WHAT IS BEING ASKED ->
In the listing that follows, locate the line containing "[54,429,452,441] This method" and the line containing "1</li> -> [157,1525,437,1540]". Retype exactly those two lines and every line between them, and nothing more.

*** Opening of INFORMATION PROVIDED ***

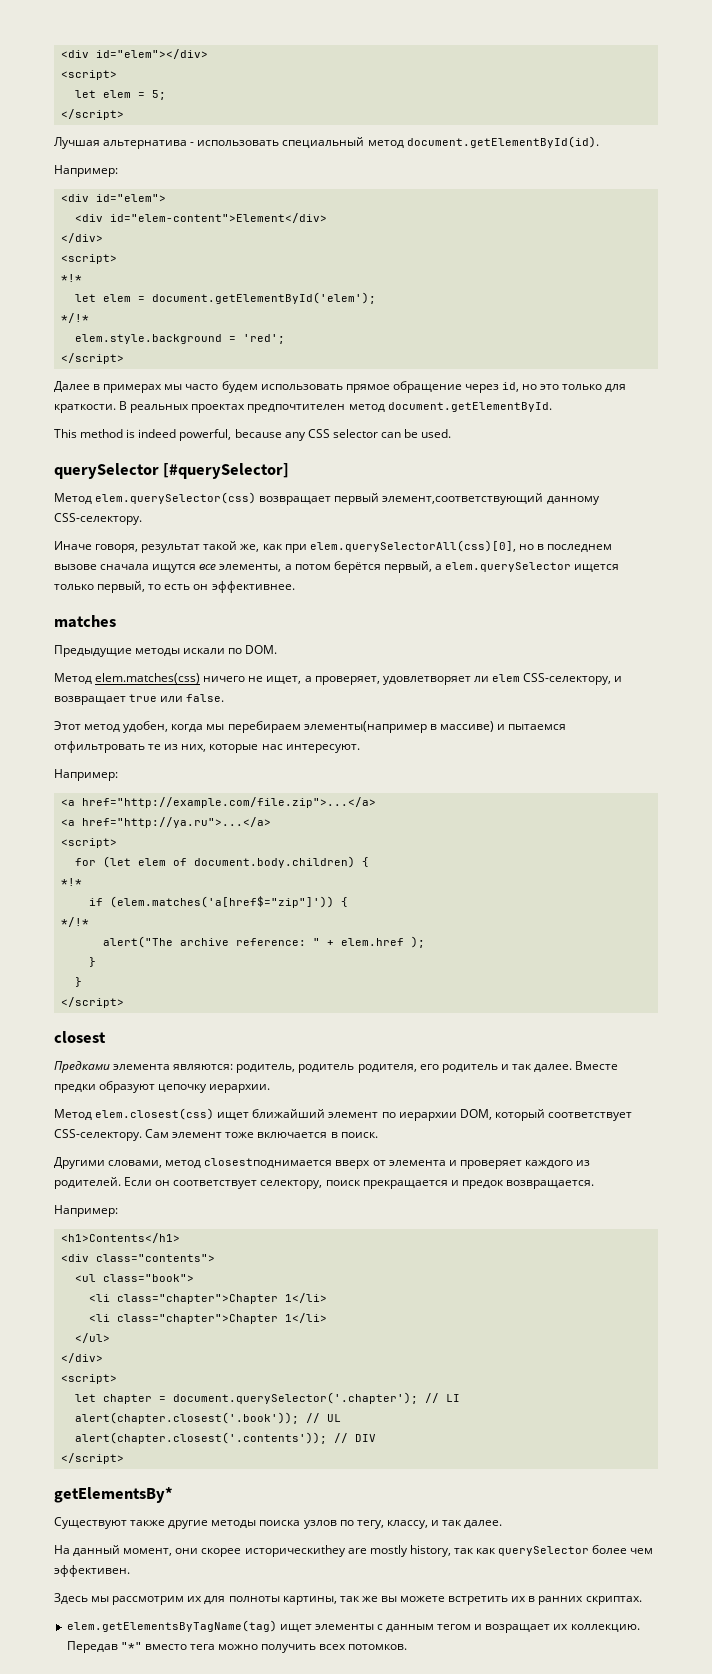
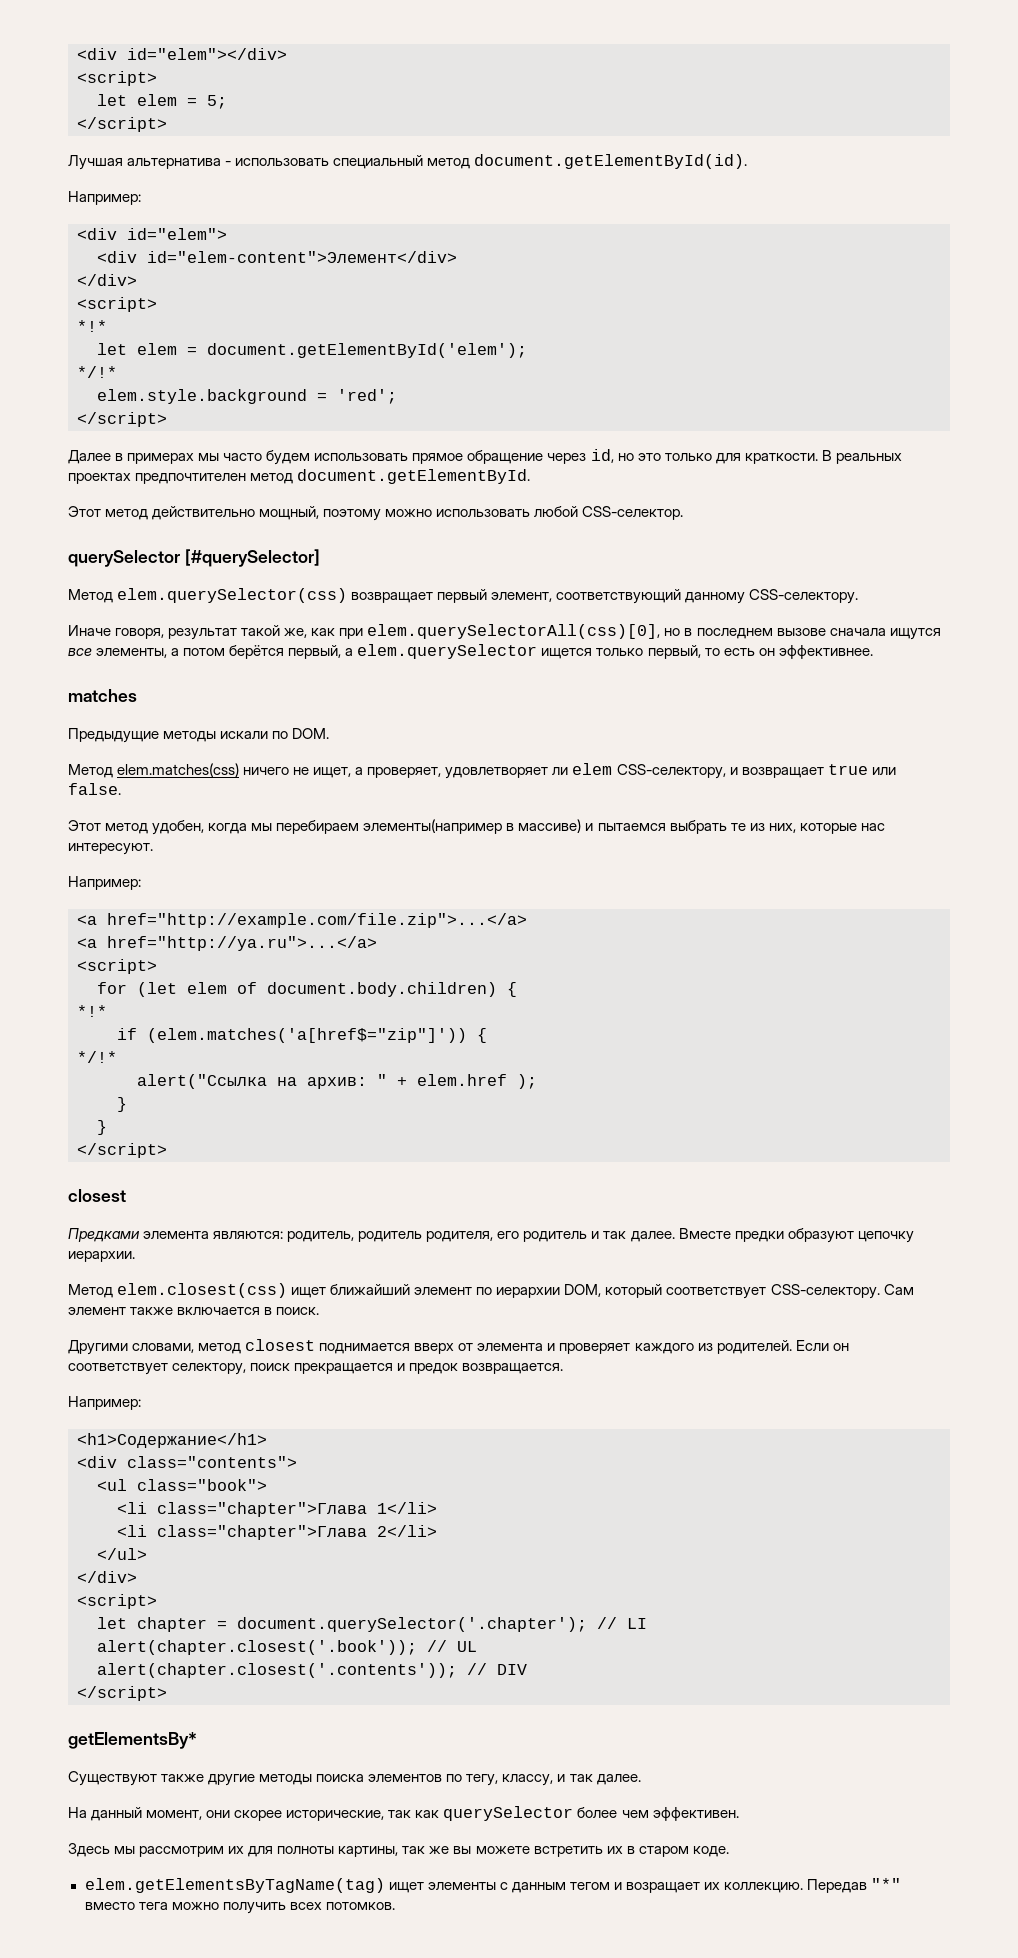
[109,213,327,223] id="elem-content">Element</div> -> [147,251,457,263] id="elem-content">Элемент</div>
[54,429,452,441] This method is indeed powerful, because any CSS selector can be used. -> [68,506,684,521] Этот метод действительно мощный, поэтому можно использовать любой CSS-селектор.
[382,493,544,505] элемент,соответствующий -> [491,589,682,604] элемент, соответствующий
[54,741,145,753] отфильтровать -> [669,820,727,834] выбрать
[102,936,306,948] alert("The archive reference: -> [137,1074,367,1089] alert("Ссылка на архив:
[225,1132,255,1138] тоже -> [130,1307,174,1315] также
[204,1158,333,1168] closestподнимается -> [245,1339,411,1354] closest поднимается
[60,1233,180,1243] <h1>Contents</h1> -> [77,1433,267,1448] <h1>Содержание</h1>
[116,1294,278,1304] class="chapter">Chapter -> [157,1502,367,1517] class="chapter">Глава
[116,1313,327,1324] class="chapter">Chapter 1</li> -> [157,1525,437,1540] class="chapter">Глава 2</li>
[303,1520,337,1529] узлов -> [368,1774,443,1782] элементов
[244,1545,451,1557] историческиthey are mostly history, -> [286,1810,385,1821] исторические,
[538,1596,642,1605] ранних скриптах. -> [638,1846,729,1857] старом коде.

*** Close of INFORMATION PROVIDED ***
*** Opening of INFORMATION PROVIDED ***

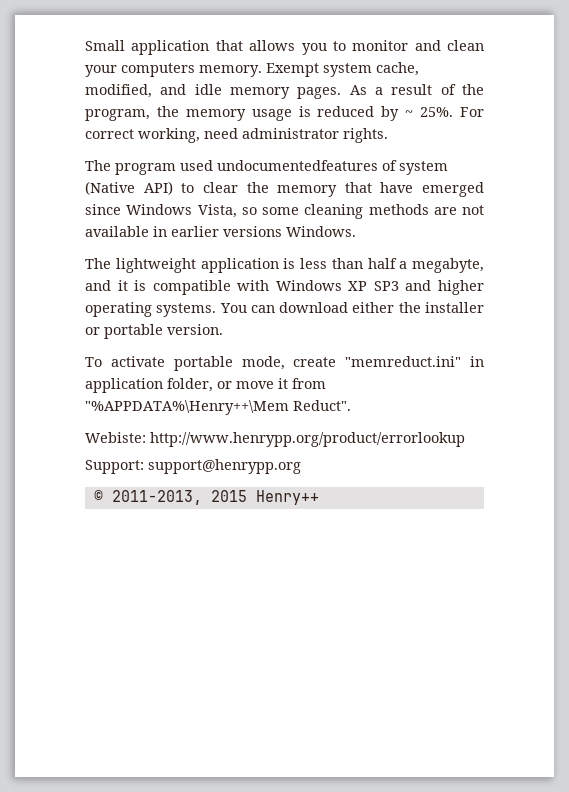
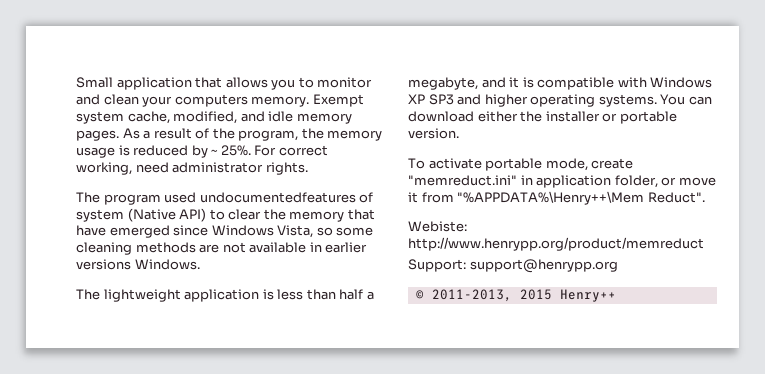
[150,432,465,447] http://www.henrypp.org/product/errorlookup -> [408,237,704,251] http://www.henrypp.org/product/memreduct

*** Close of INFORMATION PROVIDED ***
*** Opening of INFORMATION PROVIDED ***

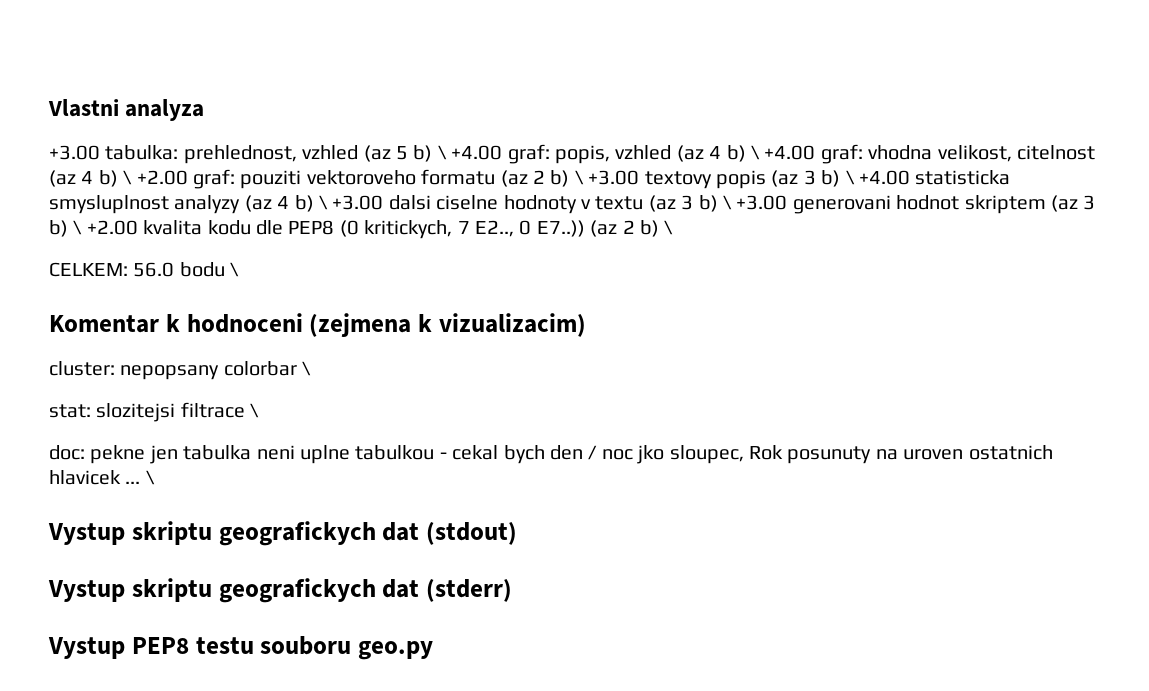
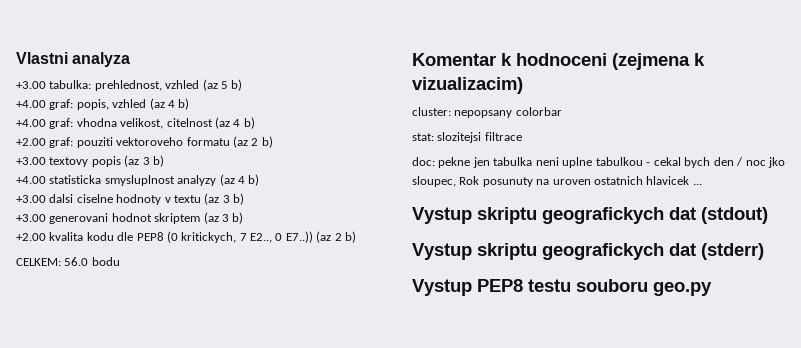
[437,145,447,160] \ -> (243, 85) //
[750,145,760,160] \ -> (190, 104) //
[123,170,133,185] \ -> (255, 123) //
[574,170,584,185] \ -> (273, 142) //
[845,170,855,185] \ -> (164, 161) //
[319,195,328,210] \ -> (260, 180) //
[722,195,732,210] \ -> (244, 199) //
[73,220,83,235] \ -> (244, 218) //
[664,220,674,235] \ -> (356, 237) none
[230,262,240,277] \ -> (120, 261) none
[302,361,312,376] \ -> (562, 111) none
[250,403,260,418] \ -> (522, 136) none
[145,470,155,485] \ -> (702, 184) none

*** Close of INFORMATION PROVIDED ***

ANSWER TO THE EXERCISE ->
[54,429,452,441] This method is indeed powerful, because any CSS selector can be used. -> [68,506,684,521] Этот метод действительно мощный, поэтому можно использовать любой CSS-селектор.
[382,493,544,505] элемент,соответствующий -> [491,589,682,604] элемент, соответствующий
[54,741,145,753] отфильтровать -> [669,820,727,834] выбрать
[102,936,306,948] alert("The archive reference: -> [137,1074,367,1089] alert("Ссылка на архив:
[225,1132,255,1138] тоже -> [130,1307,174,1315] также
[204,1158,333,1168] closestподнимается -> [245,1339,411,1354] closest поднимается
[60,1233,180,1243] <h1>Contents</h1> -> [77,1433,267,1448] <h1>Содержание</h1>
[116,1294,278,1304] class="chapter">Chapter -> [157,1502,367,1517] class="chapter">Глава
[116,1313,327,1324] class="chapter">Chapter 1</li> -> [157,1525,437,1540] class="chapter">Глава 2</li>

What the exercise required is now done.